= John Ashton (Jacobite) =

English courtier and Jacobite conspirator

John Ashton (died 1691) was an English courtier and Jacobite conspirator.

==Life==
Ashton was clerk of the closet to Mary of Modena, the wife of James II, and, after the revolution of 1688, showed himself ardently devoted to the interests of his exiled master and mistress. He appears to have held a commission of captain or major in the army, and to have been an intimate friend of Dr. Thomas Cartwright, who was bishop of Chester from 1686 to 1689, and a zealous supporter of the Stuart dynasty. By religion Ashton was a Protestant, and late in 1690 he attended a meeting of Protestant Jacobites, at which it was resolved to invite Louis XIV of France to forcibly restore James II.

Viscount Preston undertook to visit St. Germains with the papers requisite to obtain support for the conspiracy, and Ashton promised to arrange the journey and bear him company. He and a young friend, Major Elliott, hired a boat at London to convey themselves and Lord Preston to France, but the owner, whose suspicions were roused by their injunctions of secrecy, gave information to the government, and on 31 December 1690, when Preston, Ashton, and Elliott embarked with their treasonable papers about them at the Tower, they were narrowly watched, were arrested off Tilbury, and a few hours later brought back to Whitehall. On Ashton's person alone incriminating documents were found. The three prisoners were brought to trial a fortnight later, but each was tried separately. Ashton, who was described in the indictment as 'late of the parish of St. Paul's, Covent Garden,' declared that he was about to visit France to learn from the exiled queen how she proposed to settle certain unpaid debts with her London tradesmen, for many of which he, as her late clerk, was held responsible, and he called witnesses in support of his assertion. All the conspirators were, however, condemned to death, and Ashton, upon whom alone the sentence was executed, was hanged at Tyburn on 28 January 1691.

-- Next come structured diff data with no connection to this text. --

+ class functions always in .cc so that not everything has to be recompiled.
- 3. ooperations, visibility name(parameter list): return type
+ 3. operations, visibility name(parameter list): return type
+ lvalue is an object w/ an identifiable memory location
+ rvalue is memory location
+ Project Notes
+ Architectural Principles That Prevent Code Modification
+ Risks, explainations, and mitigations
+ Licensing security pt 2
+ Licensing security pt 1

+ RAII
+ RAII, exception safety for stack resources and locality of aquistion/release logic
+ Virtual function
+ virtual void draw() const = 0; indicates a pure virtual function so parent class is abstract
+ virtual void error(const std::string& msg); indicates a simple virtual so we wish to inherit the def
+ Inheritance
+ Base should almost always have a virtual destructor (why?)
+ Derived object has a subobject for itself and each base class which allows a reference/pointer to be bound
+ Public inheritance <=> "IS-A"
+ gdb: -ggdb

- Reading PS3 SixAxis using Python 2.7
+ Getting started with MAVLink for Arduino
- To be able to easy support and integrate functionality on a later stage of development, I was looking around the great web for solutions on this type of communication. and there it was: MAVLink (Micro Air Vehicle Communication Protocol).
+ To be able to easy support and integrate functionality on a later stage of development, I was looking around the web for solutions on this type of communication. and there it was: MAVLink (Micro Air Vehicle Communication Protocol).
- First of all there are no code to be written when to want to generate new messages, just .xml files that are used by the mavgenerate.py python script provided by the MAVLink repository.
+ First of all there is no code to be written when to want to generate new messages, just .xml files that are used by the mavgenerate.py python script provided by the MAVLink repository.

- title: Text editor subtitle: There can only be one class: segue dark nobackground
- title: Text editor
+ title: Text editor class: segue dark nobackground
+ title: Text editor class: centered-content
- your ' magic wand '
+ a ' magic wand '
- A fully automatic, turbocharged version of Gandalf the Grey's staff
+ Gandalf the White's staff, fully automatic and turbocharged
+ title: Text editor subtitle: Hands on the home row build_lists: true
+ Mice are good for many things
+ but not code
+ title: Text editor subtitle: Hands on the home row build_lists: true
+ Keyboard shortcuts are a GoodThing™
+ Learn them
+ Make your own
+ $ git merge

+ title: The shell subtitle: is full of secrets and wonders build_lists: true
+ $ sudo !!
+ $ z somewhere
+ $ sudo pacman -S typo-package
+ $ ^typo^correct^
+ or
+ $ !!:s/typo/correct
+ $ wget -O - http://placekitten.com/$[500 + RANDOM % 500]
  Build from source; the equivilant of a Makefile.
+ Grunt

Several nonjuring clergymen attended him after his conviction, and were present with him at the gallows. Before his death he handed to the sheriff a paper declaring himself a Protestant, and happy in losing his life in James II's service, from whom he had received favours 'for sixteen years past.' This document, which well exemplified the depth of the sincerity of James's supporters in England, was published in England, France, and Holland, and greatly alarmed the authorities. An answer to it was written anonymously by Dr. Edward Fowler, bishop of Gloucester, who represented Ashton's paper as the manifesto of the Jacobite party, and tried to confute in detail his arguments against the lawfulness of William III's accession to the throne: the bishop's pamphlet evoked a reply in the 'Loyal Traitor,' an elaborate defence of Ashton by a Jacobite.

Ashton's widow, whose maiden name was Rigby, after her husband's death sought refuge at St. Germains with her son, upon whom James II conferred a baronetcy. But her Protestantism did not commend itself to the exiled court, and Mrs. Ashton was harshly used on her refusal to become a Roman Catholic. She died in 1694, and her body was sent to England for burial.